The U.S. is currently in talks with Saudi Arabia concerning a nuclear energy programme, which Riyadh says is a means of diversifying its economy and freeing itself from a reliance on crude. An agreement for such nuclear cooperation with the U.S. is known as a 123 agreement, and as part of any such agreement that nation must abide by certain conditions as per the U.S.’ nuclear non-proliferation policy. Simply stated, this agreement stipulates that nuclear partners must agree to use nuclear technology and material for peaceful purposes only. Any agreement for nations to enrich or reprocess nuclear material must be made separately, and herein lies the heart of the issues that threaten to undermine the process.
Saudi Arabia currently does not have such an agreement to enrich uranium, which is something that Saudi Energy Minister Khalid al-Falih sees as necessary.

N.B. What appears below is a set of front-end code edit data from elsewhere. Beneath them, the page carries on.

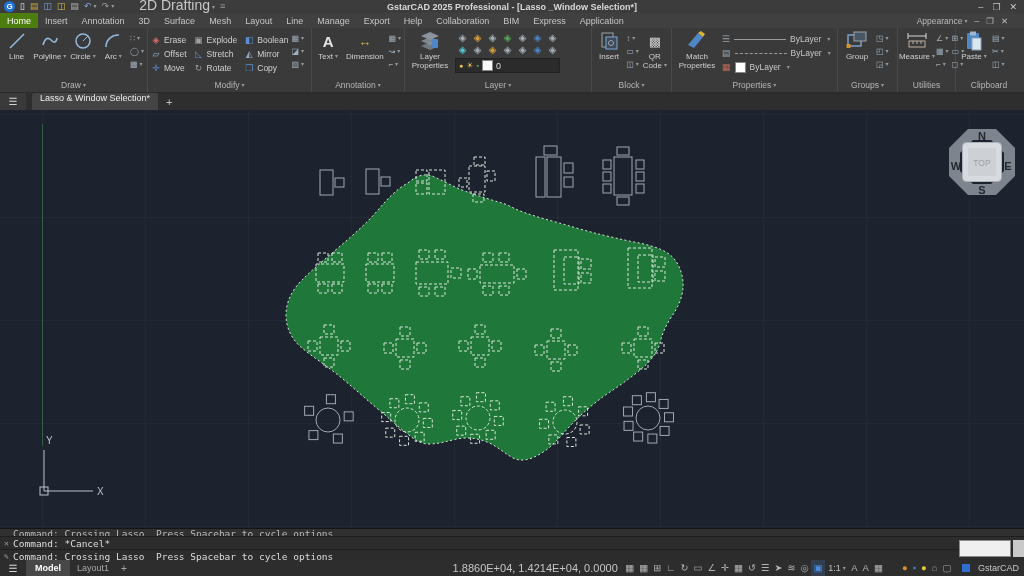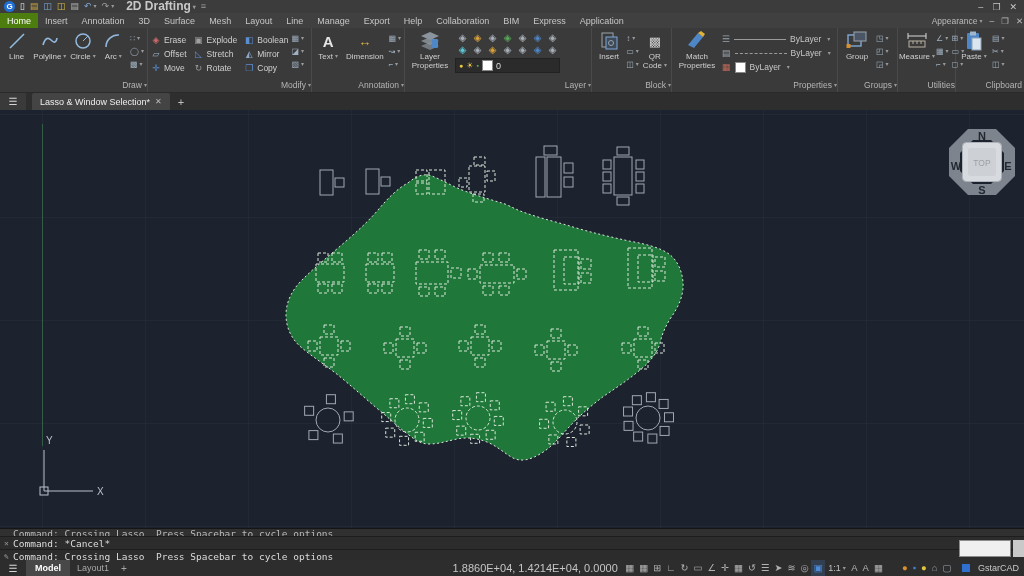--- a/index.html
+++ b/index.html
@@ -4,54 +4,54 @@
 <style>
   html,body{margin:0;padding:0;background:#222;}
   .app{position:relative;width:1024px;height:576px;overflow:hidden;background:#3a3a3a;
        font-family:"Liberation Sans",sans-serif;-webkit-font-smoothing:antialiased;}
   
   .titlebar{height:13px;background:#3c3c3c;display:flex;align-items:center;position:relative;color:#ccc;}
   .logo{width:11px;height:11px;border-radius:50%;background:#1f6fd6;color:#fff;font-size:8px;font-weight:bold;
         display:flex;align-items:center;justify-content:center;margin:0 5px 0 4px;}
   .qat{display:flex;align-items:center;gap:5px;font-size:9px;line-height:13px;}
   .qat .ic{display:inline-block;}
-  .wsp{margin-left:7px;font-size:12px;color:#c8c8c8;font-weight:bold;}
+  .wsp{margin-left:20px;font-size:14px;color:#c8c8c8;}
   .title-center{position:absolute;left:50%;transform:translateX(-50%);font-size:9px;color:#d8d8d8;font-weight:bold;white-space:nowrap;}
   .winctl{margin-left:auto;display:flex;gap:9px;padding-right:7px;font-size:9px;color:#c8c8c8;}
   .dd::after{content:"▾";font-size:6px;color:#999;margin-left:2px;vertical-align:1px;}
   
   .menubar{height:15px;background:#404040;display:flex;align-items:stretch;font-size:9px;color:#c6c6c6;}
   .menu-item{padding:0 7px;display:flex;align-items:center;white-space:nowrap;}
   .menu-item.active{background:#4d7c0f;color:#fff;}
-  .menubar-right{margin-left:auto;display:flex;align-items:center;gap:7px;padding-right:1px;font-size:8.5px;color:#bbb;}
+  .menubar-right{margin-left:auto;display:flex;align-items:center;gap:7px;padding-right:16px;font-size:8.5px;color:#bbb;}
   
   .ribbon{height:65px;background:#3a3a3a;display:flex;border-bottom:1px solid #2a2a2a;box-sizing:border-box;}
   .panel{display:flex;flex-direction:column;border-right:1px solid #4a4a4a;box-sizing:border-box;flex:0 0 auto;}
   .panel-body{flex:1;display:flex;align-items:flex-start;padding:2px 3px 0 3px;gap:3px;}
-  .panel-footer{height:12px;font-size:8.5px;color:#b5b5b5;text-align:right;line-height:11px;white-space:nowrap;}
+  .panel-footer{height:12px;font-size:8.5px;color:#b5b5b5;text-align:center;line-height:11px;white-space:nowrap;}
   .bigbtn{display:flex;flex-direction:column;align-items:center;width:35px;cursor:default;}
   .bigbtn .bicon{height:22px;display:flex;align-items:center;justify-content:center;}
   .blabel{font-size:8px;color:#d0d0d0;text-align:center;line-height:9px;white-space:pre-line;}
   .mgrid{display:grid;grid-template-columns:auto auto auto;column-gap:7px;row-gap:2px;padding-top:4px;}
   .sbtn{display:flex;align-items:center;gap:3px;font-size:8.5px;color:#d0d0d0;height:12px;white-space:nowrap;}
   .sbtn .sic{font-size:9px;width:10px;text-align:center;}
   .cluster{display:flex;flex-direction:column;justify-content:flex-start;gap:2px;padding-top:3px;}
   .cluster .citem{font-size:8px;color:#9fb0c0;line-height:10px;white-space:nowrap;}
   .lcol{display:flex;flex-direction:column;gap:1px;padding-top:2px;}
   .lgrid{display:grid;grid-template-columns:repeat(7,15px);row-gap:0px;font-size:10px;line-height:12px;text-align:center;}
   .lcombo{height:13px;background:#2b2b2b;border:1px solid #222;display:flex;align-items:center;gap:3px;
           padding:0 3px;font-size:9px;color:#ddd;margin-top:1px;}
   .swatch{width:9px;height:9px;background:#fff;border:1px solid #888;display:inline-block;}
   .prow{display:flex;align-items:center;gap:4px;height:14px;font-size:8.5px;color:#c8c8c8;}
   .pline{width:52px;border-top:1px solid #9a9a9a;}
   .pline.dashline{border-top-style:dashed;}
   
   .doctabs{height:17px;background:#2e2e2e;display:flex;align-items:stretch;font-size:9px;color:#c8c8c8;}
   .burger{width:26px;background:#3a3a3a;display:flex;align-items:center;justify-content:center;font-size:10px;color:#d5d5d5;}
-  .dtab{display:flex;align-items:center;gap:5px;background:#444;color:#eee;padding:0 8px;margin-left:6px;border-radius:2px 2px 0 0;}
+  .dtab{display:flex;align-items:center;gap:5px;background:#444;color:#eee;padding:0 8px;margin-left:6px;border-radius:2px 2px 0 0;flex-direction:column;}
   .dtab .x{font-size:8px;color:#bbb;}
   .newtab{display:flex;align-items:center;padding:0 8px;font-size:11px;color:#c0c0c0;}
   
   .canvas{position:relative;width:1024px;height:418px;background:#1c232e;overflow:hidden;
           background-image:linear-gradient(rgba(125,150,175,.055) 1px,transparent 1px),
                            linear-gradient(90deg,rgba(125,150,175,.055) 1px,transparent 1px);
           background-size:103px 103px;background-position:42px 4px;}
   .vgreen{position:absolute;left:42px;top:14px;width:1px;height:322px;background:rgba(70,145,85,.5);}
   .cad{position:absolute;left:0;top:0;}
   .viewcube{position:absolute;right:6px;top:16px;}
@@ -89,20 +89,21 @@
       <span class="ic" style="color:#e8e8e8">▯</span>
       <span class="ic" style="color:#caa53f">▤</span>
       <span class="ic" style="color:#7fa8d8">◫</span>
       <span class="ic" style="color:#d9bc45">◫</span>
       <span class="ic" style="color:#b0b0b0">▤</span>
       <span class="ic dd" style="color:#7fa8d8">↶</span>
       <span class="ic dd" style="color:#9f9f9f">↷</span>
       <span class="wsp dd">2D Drafting</span>
       <span class="ic" style="color:#9f9f9f">≡</span>
     </div>
+    <div class="title-center">GstarCAD 2025 Professional - [Lasso _Window Selection*]</div>
     <div class="winctl">
       <span>–</span>
       <span>❐</span>
       <span>✕</span>
     </div>
   </div>
 
   <div class="menubar">
     <span id="menu-items" style="display:flex">
         <span class="menu-item active">Home</span>

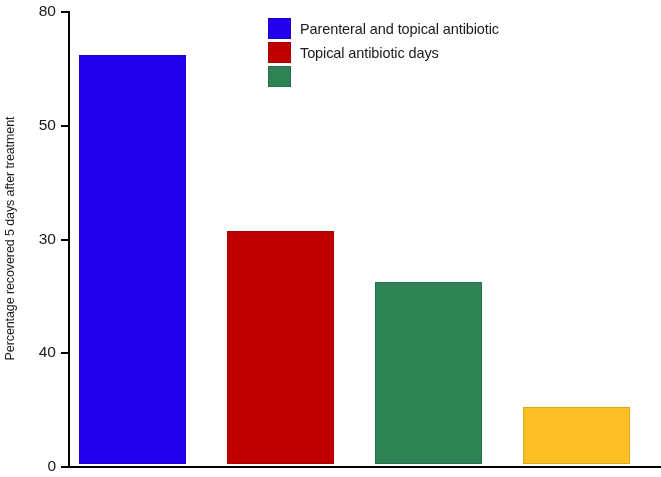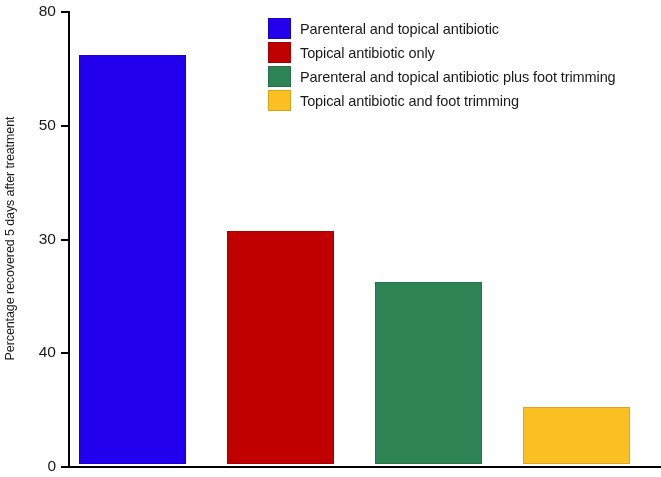--- a/index.html
+++ b/index.html
@@ -164,25 +164,20 @@
 
   </div>
 
   <div class="legend">
     <div class="legend-row">
       <span class="swatch" style="background: rgb(34, 0, 238);"></span>
       <span class="legend-text">Parenteral and topical antibiotic</span>
     </div>
     <div class="legend-row">
       <span class="swatch" style="background: rgb(192, 0, 0);"></span>
-      <span class="legend-text">Topical antibiotic only</span>
+      <span class="legend-text">Topical antibiotic days</span>
     </div>
     <div class="legend-row">
       <span class="swatch" style="background: rgb(46, 131, 85);"></span>
-      <span class="legend-text">Parenteral and topical antibiotic plus foot trimming</span>
-    </div>
-    <div class="legend-row">
-      <span class="swatch" style="background: rgb(251, 191, 36);"></span>
-      <span class="legend-text">Topical antibiotic and foot trimming</span>
     </div>
   </div>
 
 </div>
 
 </body></html>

He stated that as the kingdom had large uranium resources, it would not be "natural" to import enriched uranium for use in reactors. It may then seem illogical for the U.S. to mandate that all nuclear material be imported, but the reasons behind this clause are clear when you consider the philosophy of non-proliferation, especially in the Middle East. The problem is that Iran currently has a deal with the U.S. and 5 other nations. Known as the Joint Cooperative Plan of Action (JCPOA), which limits Iran’s ability to enrich, but does not prohibit it completely. It also has an expiration date on those limitations.
The fear from Riyadh is that that the restrictions of that deal will not hinder Tehran’s ability to enrich weapons grade uranium. In an interview with CBS Saudi Crown Prince Mohammed bin Salman warned of a nuclear arms race in the Middle East, saying that “if Iran developed a nuclear bomb, we will follow suit as soon as possible.” This was in answer to the question of whether Saudi Arabia needed nuclear weapons to counter Iran, although he added that Riyadh had no desire to acquire them.
This puts the Trump administration in a tricky position. If it wants to stand firm against Saudi Arabia enriching uranium, then the only real option is to walk away from the deal entirely, or rewrite Obama’s deal with Iran, and force Tehran’s complete and permanent cessation of its own enrichment. The latter seems very unlikely. Whilst Europe wouldn’t want to upset U.S.-Euro relations, it is also reluctant to walk away from a deal that it sees as an immense achievement, especially one it believes Iran is abiding by. Related: U.S., Europe And Africa Boost Oil Exports To Asia
More critical is China’s investment in Iran. China has grand plans for Iran as part of its One Belt One Road (OBOR) project, plans which are already underway. China is interested in Iran for its location as a gateway to Europe, but it is also in need of its oil. In 2016 it promised Tehran $600 billion in investment, and late last year it extended $10 billion in credit. Opponents of the nuclear deal in Washington are convinced they can cripple Iran’s economy to force its hand, but according to Dr Kamiar Mohaddes, a senior lecturer in economics at the University of Cambridge, unilateral sanctions from the U.S. alone will not provide sufficient leverage. If Washington is indeed unable to force Tehran’s hand, then what will it lose by walking away from the Saudi deal?
Saudi Arabia is in talks with private firms from Russia, China, and South Korea to build two reactors, and it has plans to build 16 in total over 22 years, an investment of around $90 billion. Walking away from the deal would be walking away from any chance of having a piece of that pie, and as Saudi energy minister Khalid al-Falih said, "If the US is not with us, they will lose the opportunity to influence the program in a positive way." The Trump administration may be keen to bend these agreements to its will, but if it overplays its hand it stands to lose the most. Indeed its filibustering may already have led to its undoing, not only in terms of investment, but in terms of geopolitical influence on the whole.